Bronze corydoras (C. aeneus) will have the same body shape and everything as albinos, just with green/brown coloration.
Emerald corys (Brochis) are much taller bodied, get larger, usually have a longer/pointier snout/nose. Easy to tell apart, just look at some Google pics to get a general idea.
But again, there are a ton of green/bronze Corydoras, so a pic would better confirm.
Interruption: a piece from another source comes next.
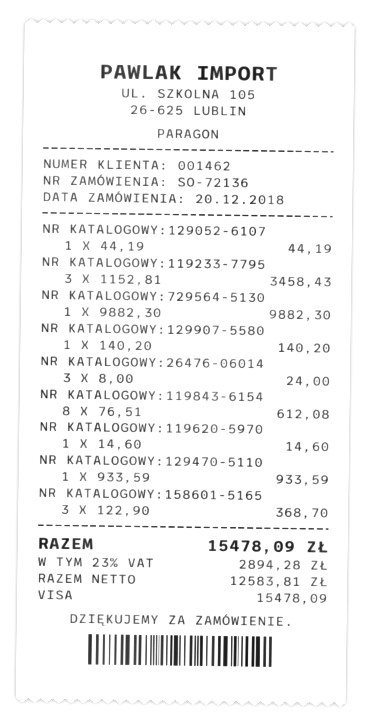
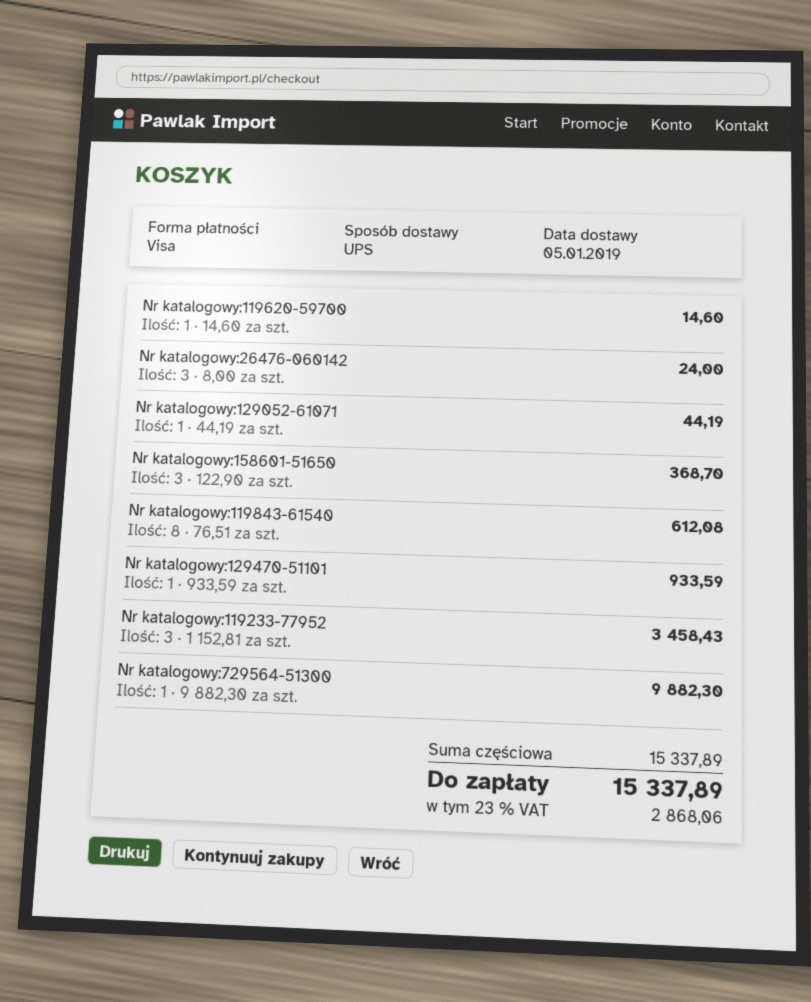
NR KATALOGOWY:129907-5580: 1 x 140.20 = 140.20 -> none
tax: 23% = 2894.28 -> 23% = 2868.06
total: 15478.09 -> 15337.89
Corydoras of different species can shoal together (especially when their group numbers are lacking or they are scared/stressed).

Just so you know, Hybridizing Corydoras (or any fish really) is HIGHLY frowned upon. Synodontis catfish species used to be pure, but many people would end up Hybridizing them and now it's hard to get pure strains. Many more reasons, but in short, it is highly recommended to not create hybrids. And just another true mention is that Corydoras do very much prefer company of their own species. Keeping more of the same species is a whole lot better than keeping few of multiple species. Yeah, they can tell the difference between each other and are a ton happier with more of their own kind (in the wild, groups are found in the the hundreds-thousands, so our measly 6-12 is nothing). I've kept a ton of Corydoras (one of my favorite fish) and have witnessed this first hand.
Again, breeding Bronze C. aeneus and Albino C. aeneus is fine since they are the same species. Though it would be preferred to breed Bronze x Bronze or Albino x Albino.


----------



## CharlieRedRock (Mar 9, 2016)

WaterLife said:


> When you say "Emerald", are you referring to Corydoras aeneus (which can have the wild/bronze coloration -commonly called "Bronze cory"- or the albino)
> 
> or are you referring to Brochis (relative of Corydoras). Brochis splendens (or another Brochis species) are often sold as "Emerald cory". Corydoras aeneus are often sold as "Bronze cory". There are a ton of other green colored Corys. Posting some pics would greatly help in identifying what species you have.
> 
> ...



Here's the pic:













Sent from my iPhone using Tapatalk


----------



## WaterLife (Jul 1, 2015)

Thanks for the pic. Could you get one or two more better pics (not as blurry/reflected)? Preferably while the Cory is resting/sitting still (if you can, with dorsal fin erect). Maybe a pic of the other "Emeralds" in case this particular one just happens to have more green coverage than most.


----------



## CharlieRedRock (Mar 9, 2016)

WaterLife said:


> Thanks for the pic. Could you get one or two more better pics (not as blurry/reflected)? Preferably while the Cory is resting/sitting still (if you can, with dorsal fin erect). Maybe a pic of the other "Emeralds" in case this particular one just happens to have more green coverage than most.



Here I think these are better 

























Sent from my iPhone using Tapatalk


----------



## Seattle_Aquarist (Jun 15, 2008)

Hi CharlieRedRock,

Those look exactly like the Corydoras aeneus (Bronze Corydoras) that I have in my 10 gallon and 45 gallon tanks.


----------



## CharlieRedRock (Mar 9, 2016)

That's what I thought, thanks for the clarification. I might separate the albinos so they don't interbreed.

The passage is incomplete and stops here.